Rear Adm. Jim Watson, the head of BSEE, had trouble reaching Moure-Eraso as he led an investigation into a fatal explosion at the West Delta 32 platform in 2012, records show.
"I’m sorry to have missed you by telephone and am hoping this email will reach you," Watson wrote. "I am very concerned that our organizations are not coordinating efforts following the fire with loss of life on West Delta Platform 32 last Friday."
Three workers were killed when the platform, operated by Black Elk Energy, exploded on Nov. 16, 2012.
Watson wrote that his agency thought CSB would keep his agency apprised of its actions to avoid conflicting communications but that CSB had since issued subpoenas to Black Elk and that a CSB official had been quoted about the possible cause of the fire. Those actions weren’t coordinated with BSEE, "which predictably has caused confusion," Watson wrote.
"Needless to say, it would be very helpful to hear from you about this matter," he wrote.
CSB ultimately didn’t complete a report on the Black Elk explosion. BSEE later issued 41 citations to Black Elk for safety violations it said led to the incident (Greenwire, Nov. 14, 2013). Black Elk did not face criminal charges from the incident, and the company sold most of its offshore energy assets to Renaissance Offshore LLC for nearly $150 million last year.
Watson, who’s now the president of the Americas Division of the American Bureau of Shipping, a ship classification organization, didn’t respond to a request for comment for this story nor did Black Elk representatives.
CSB’s management problems cause real challenges that affect whether enforcement agencies can hold violators accountable, said Ellen Widess, who led California’s workplace safety agency during the investigation of a 2012 fire at Chevron Corp.’s Richmond, Calif., refinery.
In the Richmond investigation, CSB’s technical expertise in areas like metallurgy proved invaluable, but its leaders could be "imperious" and hard to reach, Widess said.
Widess said she recalled reading CSB staff’s comments on the investigation in the press that even she was not apprised of. Those disclosures, many of which she said likely occurred without the knowledge of the full board, "could jeopardize our really getting to the bottom of the cause of the explosion," she said.

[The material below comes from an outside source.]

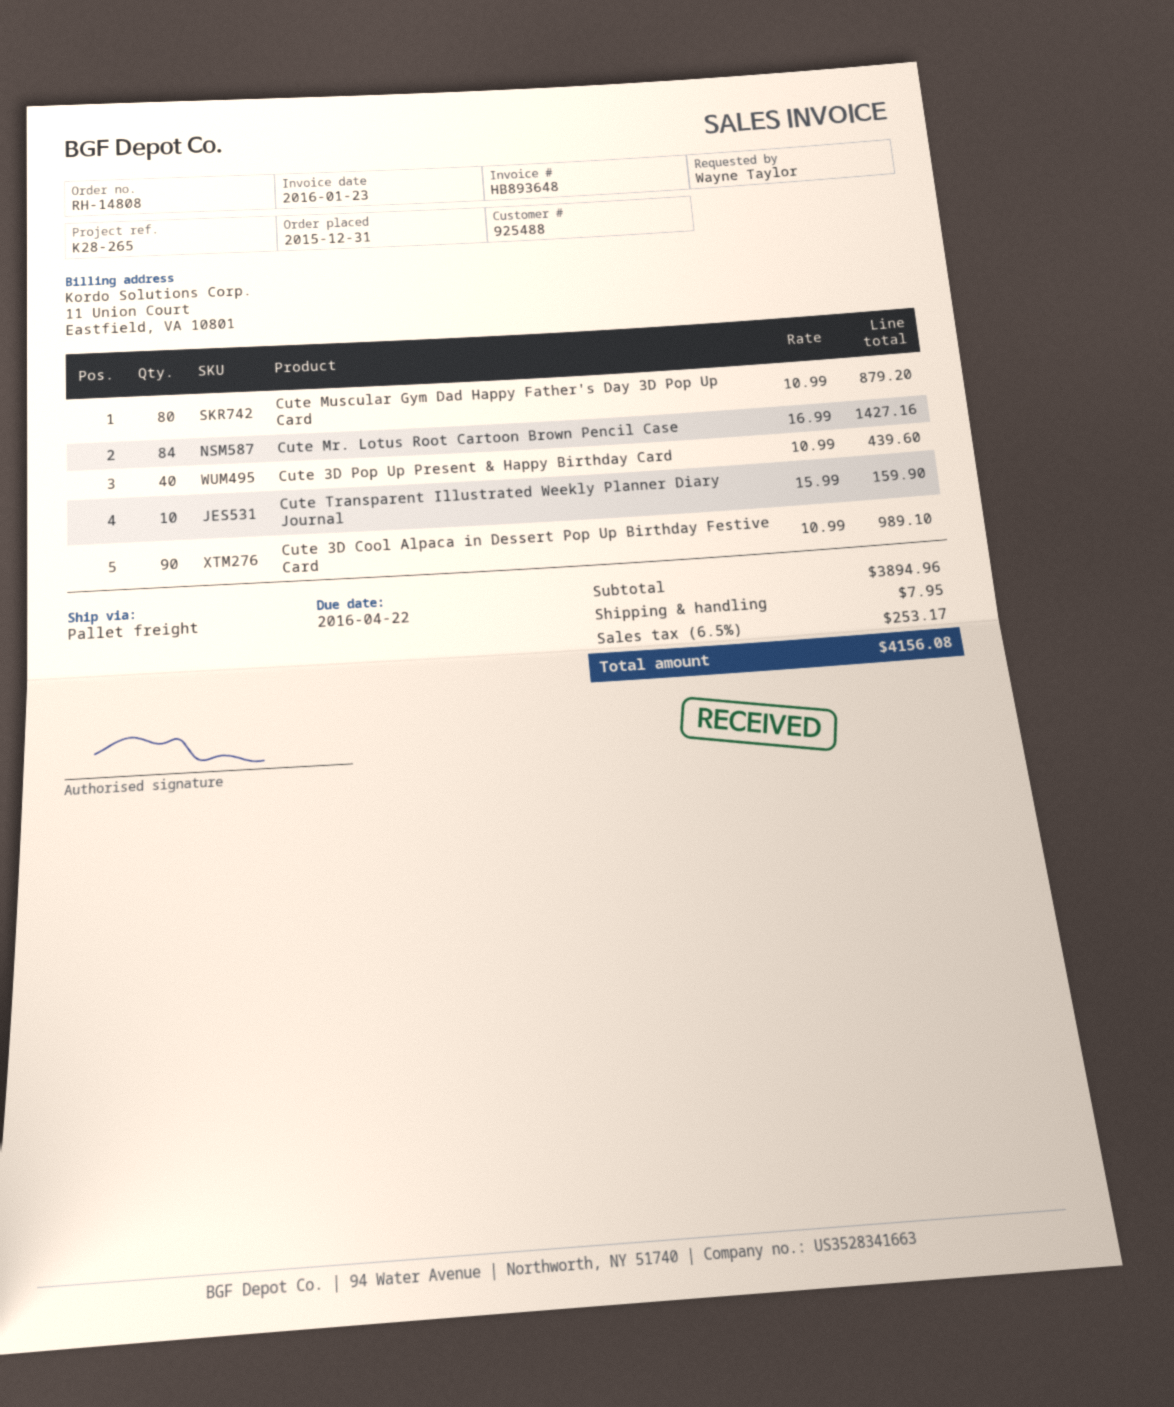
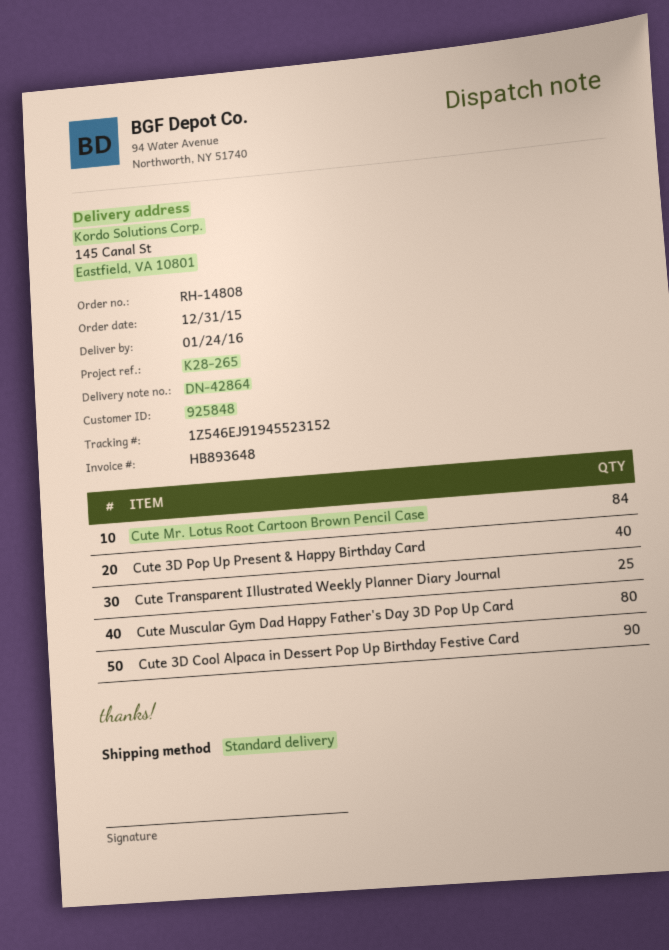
customer number: 925488 -> 925848
shipping method: pallet freight -> standard
Cute Transparent Illustrated Weekly Planner Diary Journal: 10 -> 25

Running the investigation properly was crucial because deep-pocketed Chevron was sure to use all its resources to dispute the findings, Widess said.
Moure-Eraso, however, said CSB maintained a "very professional" relationship with Cal/OSHA, a division of the state Department of Industrial Relations, during the Richmond investigation, describing his dealings with California regulators as "excellent relationships."